You can also insert an ILA on the output of your IP to test the output data stream.


1 Like

Hi Nagendra,
It would be easy to test out this with such tutorial as it is reading back accordingly to you question.
Or a small adjustment can also make to fit your application.
All detail settings and setups are show in the link.

Hi @cathalmccabe

Thank you for your ideas. I removed IP and tested DMA with AXI data stream FIFO, which worked perfectly. To load the data, I created a hierarchy for my CNN IP and DMA blocks. Later, I realized the data was not communicating with my IP because I removed the IP and tried to load weights on the DMA using FIFO, which worked, indicating that my IP was not communicating properly, and I have designed the block diagram using my CNN IP without hierarchy. when I ran overlay.ip dict, I couldn’t see my IP.

I have checked my design and it has TLAST

I am wondering why I can’t see my IP block in PYNQ.
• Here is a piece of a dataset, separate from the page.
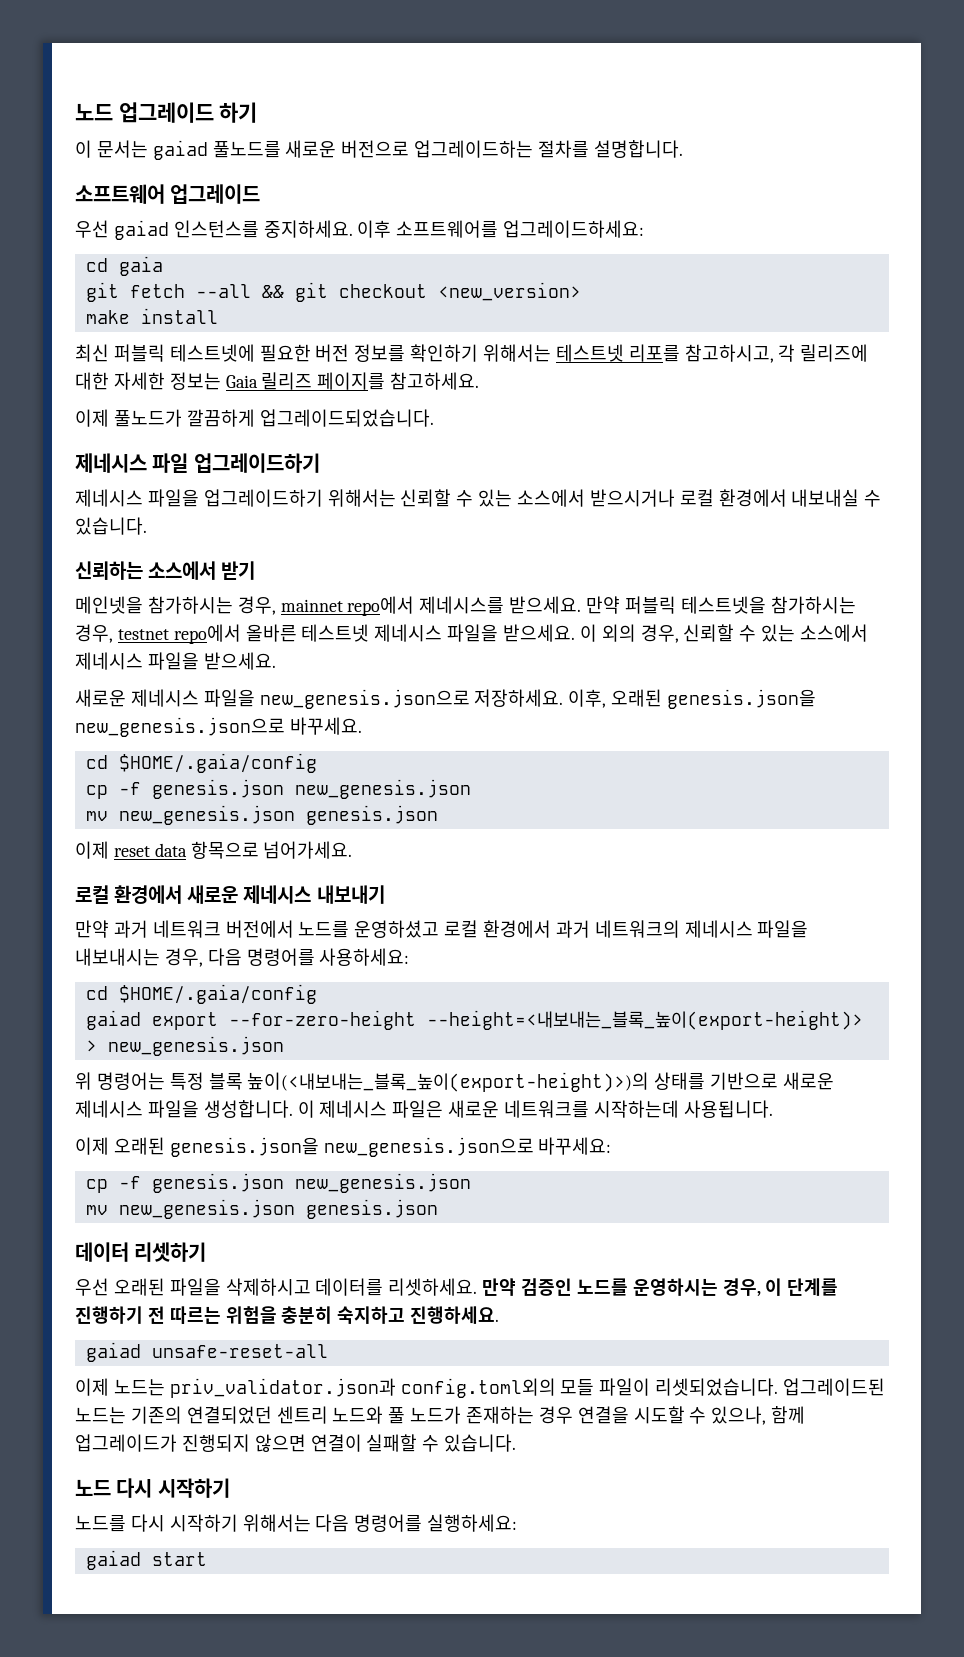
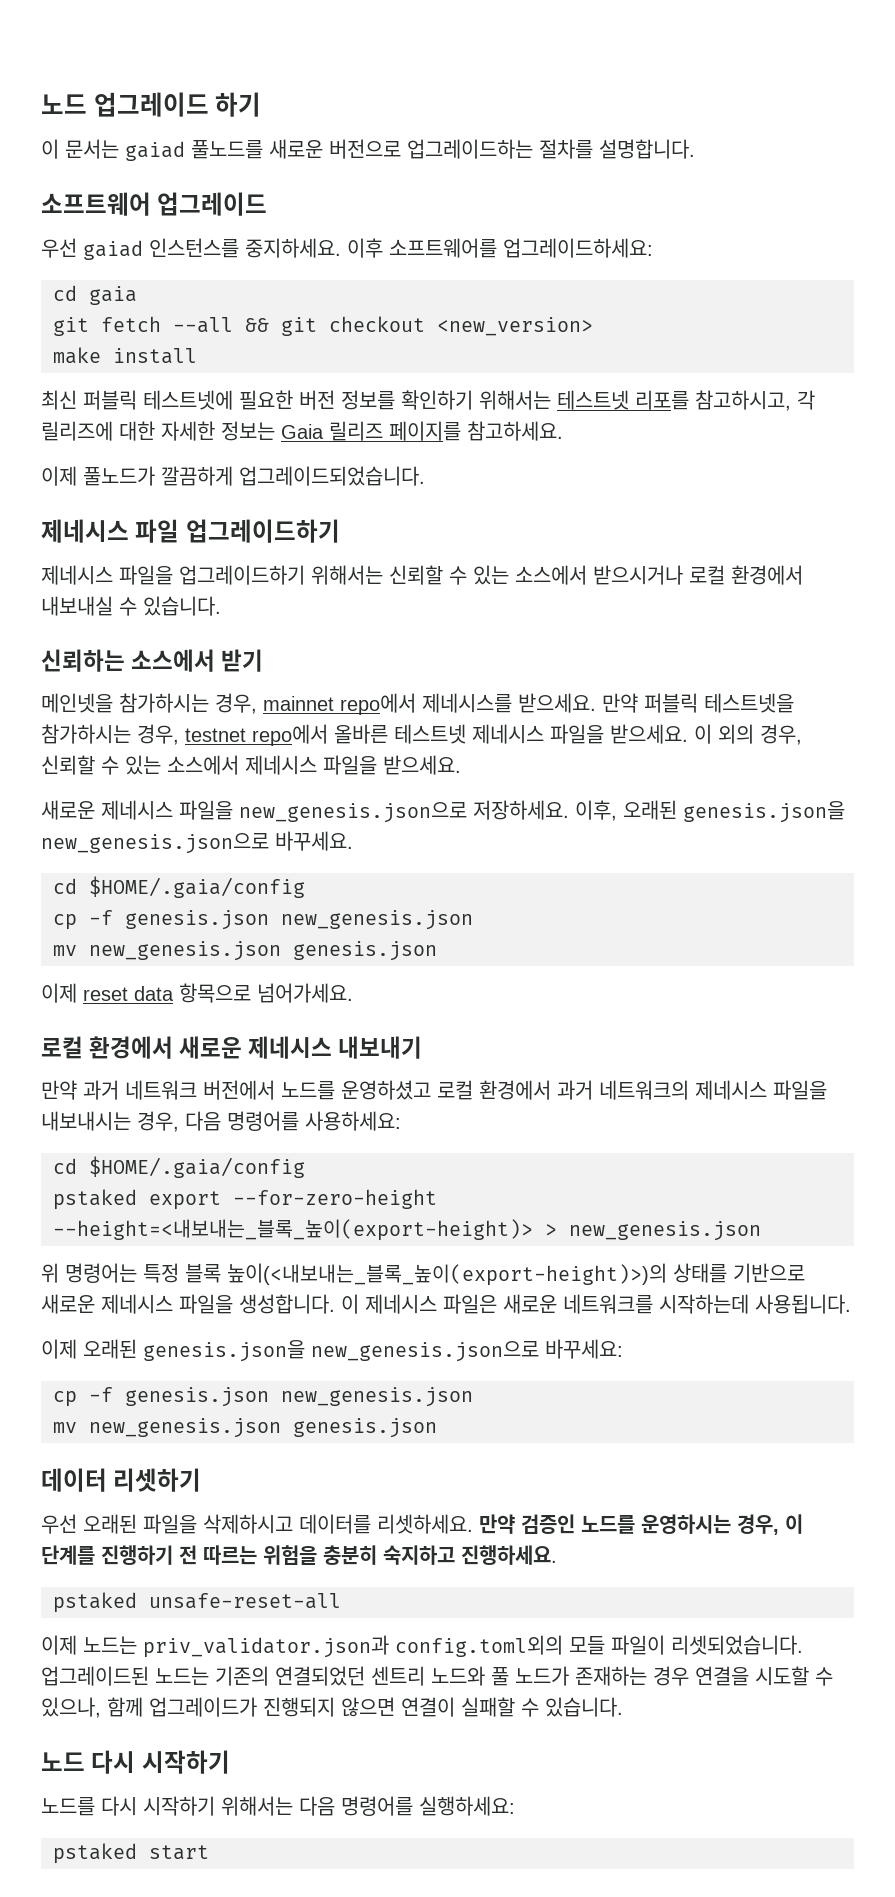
[85,1010,141,1030] gaiad -> [53,1189,137,1210] pstaked
[85,1342,141,1362] gaiad -> [53,1592,137,1613] pstaked
[85,1550,141,1570] gaiad -> [53,1843,137,1864] pstaked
Please see the below attachments.

Thank you.

design_1.pdf (194.2 KB)
design_2.pdf (206.4 KB)

Your design doesn’t have a memory mapped interface (i.e. AXI interconnect) so it can’t be controlled directly from the PS or PYNQ so it won’t show in the IP dict. Only memory mapped IP will show here.

As you only have AXI streams, you “control” your IP indirectly by sending and receiving data through the AXI DMAs.

Can you check if you receive any data from your IP (from the receive DMA)?
E.g. if you initialise the memory buffer where you will receive your results to all zeros, when you start the receive DMA, does it write anything back to the first few elements of the buffer?

You can put an ILA on the input and output AXI streams of your IP to check the AXI stream signals, and what data is actually being transferred. You would also be able to see if TLAST is actually being set.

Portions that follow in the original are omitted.